(DATA SHOWN Opens)

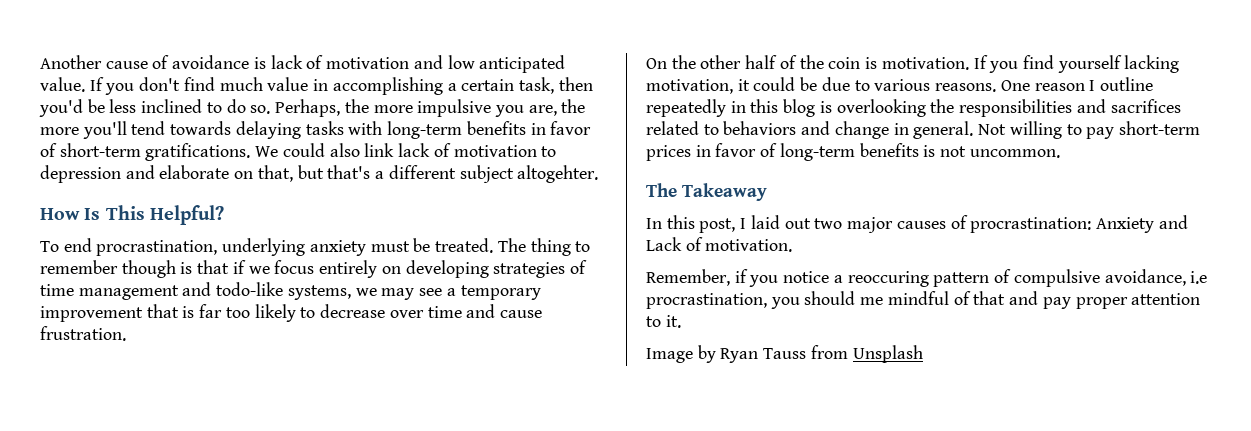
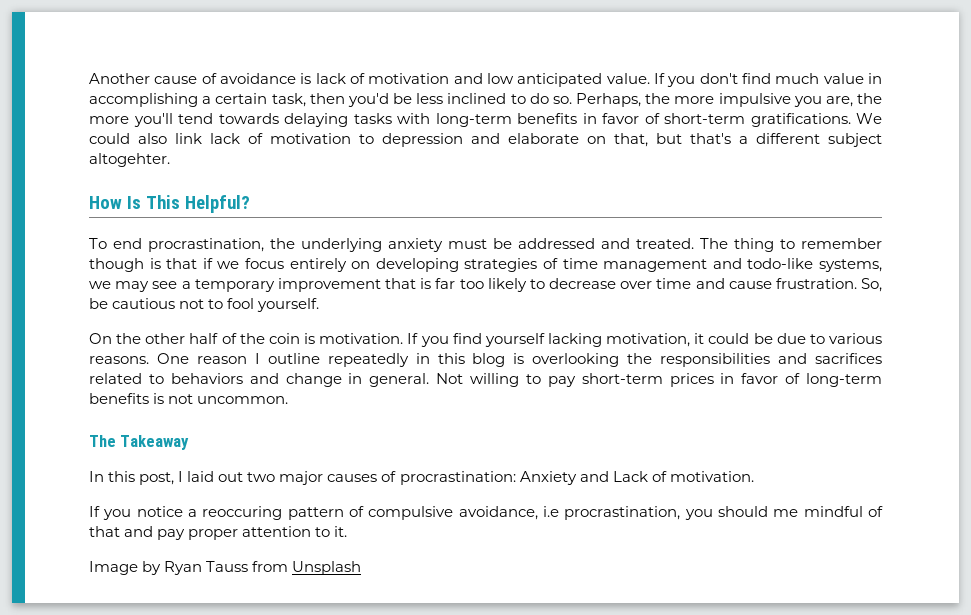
- To end procrastination, underlying anxiety must be treated.
+ To end procrastination, the underlying anxiety must be addressed and treated.
+ So, be cautious not to fool yourself.
- Remember, if you notice a reoccuring pattern of compulsive avoidance, i.e procrastination, you should me mindful of that and pay proper attention to it.
+ If you notice a reoccuring pattern of compulsive avoidance, i.e procrastination, you should me mindful of that and pay proper attention to it.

(DATA SHOWN Closes)

**TASK DETAILS**
From the first line to the last, set down the records word for word and drop the images.

**TASK OUTPUT**
- To end procrastination, underlying anxiety must be treated.
+ To end procrastination, the underlying anxiety must be addressed and treated.
+ So, be cautious not to fool yourself.
- Remember, if you notice a reoccuring pattern of compulsive avoidance, i.e procrastination, you should me mindful of that and pay proper attention to it.
+ If you notice a reoccuring pattern of compulsive avoidance, i.e procrastination, you should me mindful of that and pay proper attention to it.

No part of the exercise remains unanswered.